За три дна до конца света
На улице поймал себя на том, что иду сгорбившись. Нынешний мороз, как современные же чай или кофе не обладают внутренней советской крепостью (убедительностью, натуральностью): уши не щиплет, свежий снег не хрустит, но, тем не менее, давит накинутой московской шубой.
Улицы на Соколе запружены медленно упирающимися друг другу в спину автомобилями. Снова пробка, в которой тревожно мигают алые огни габаритных фар; кажется, что от машин идёт пар и что хвосты у них задраны.
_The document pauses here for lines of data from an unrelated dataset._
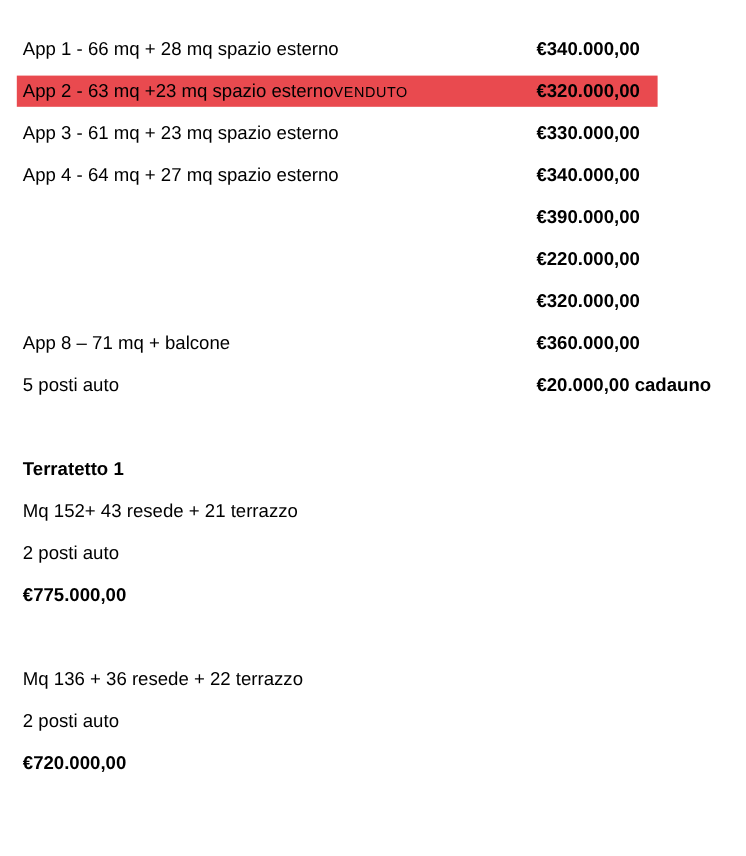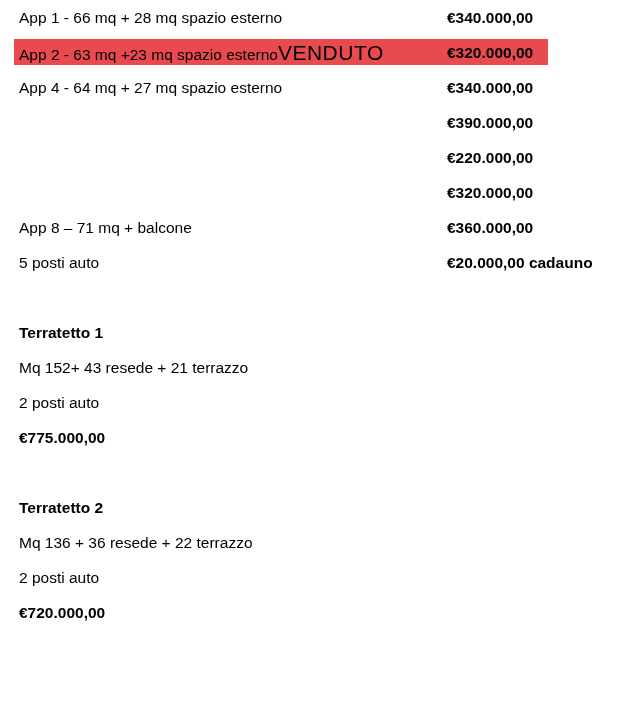"App 1 - 66 mq" .page { padding-top: none -> 24px }
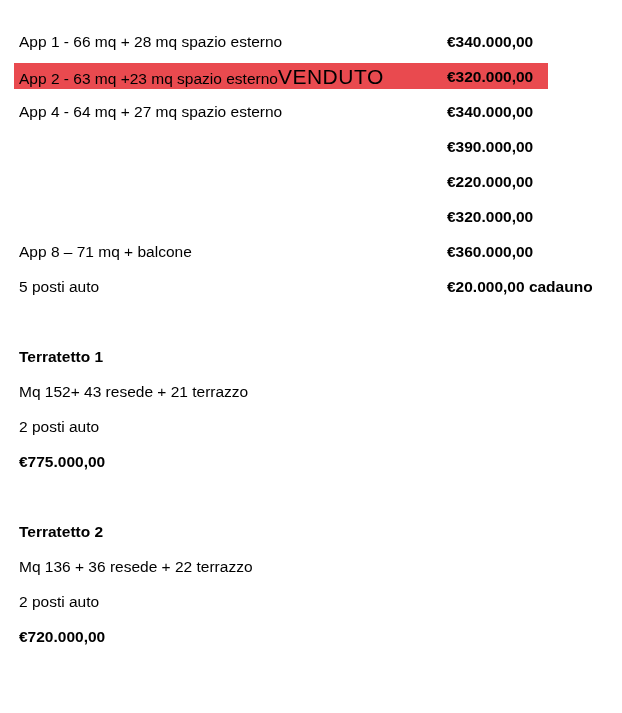"VENDUTO" .venduto { font-size: 21px -> 12px }
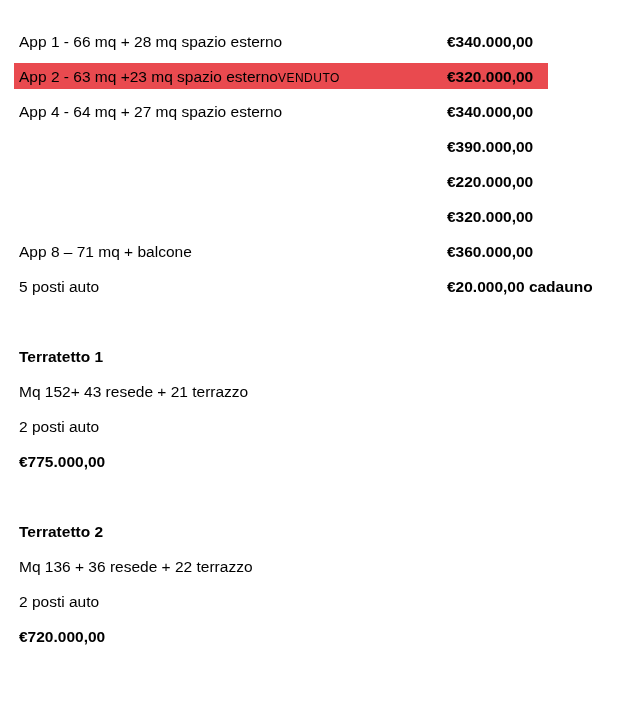"App 3 - 61 mq" div.row { html: none -> <div> <span>App 3 - 61 mq + 23 mq spazio esterno</span> <span>€330.000,00</span> </div> }
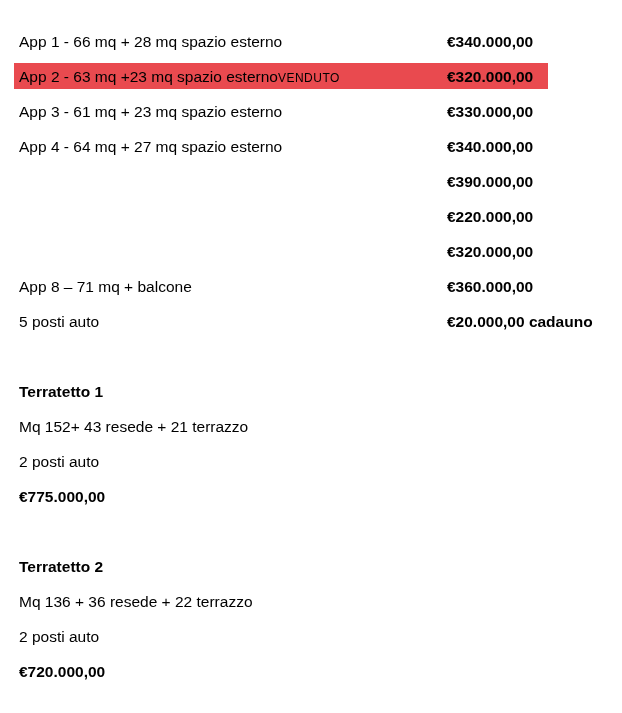"Terratetto 2" div.row { html: <div> <span>Terratetto 2</span> </div> -> none }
Вознесенский назвал их «табунами одичания», а я всё никак не мог вспомнить что же, на самом деле, они мне напоминают – ну, конечно, хоровод болотных огней в «Фаусте», поющих:
На болотах дух несвеж.
Вас поздравить не с чем.
Даже мы средь вас, невеж,
Воспитаньем блещем.
Беспросветная зимняя тягомотина, парящая над параллельной мне проезжей частью, напоминает именно что болото – ртутно-чёрное, червивое, с медленным движением подспудных токов, с лютой наледью, на которой легко поскользнуться (и тогда воды тины ночной сомкнутся над носом), с непонятной человеку самоорганизацией пространства, где месяц висит высоко, но как-то неубедительно, точно заветревшийся, точно несвежий.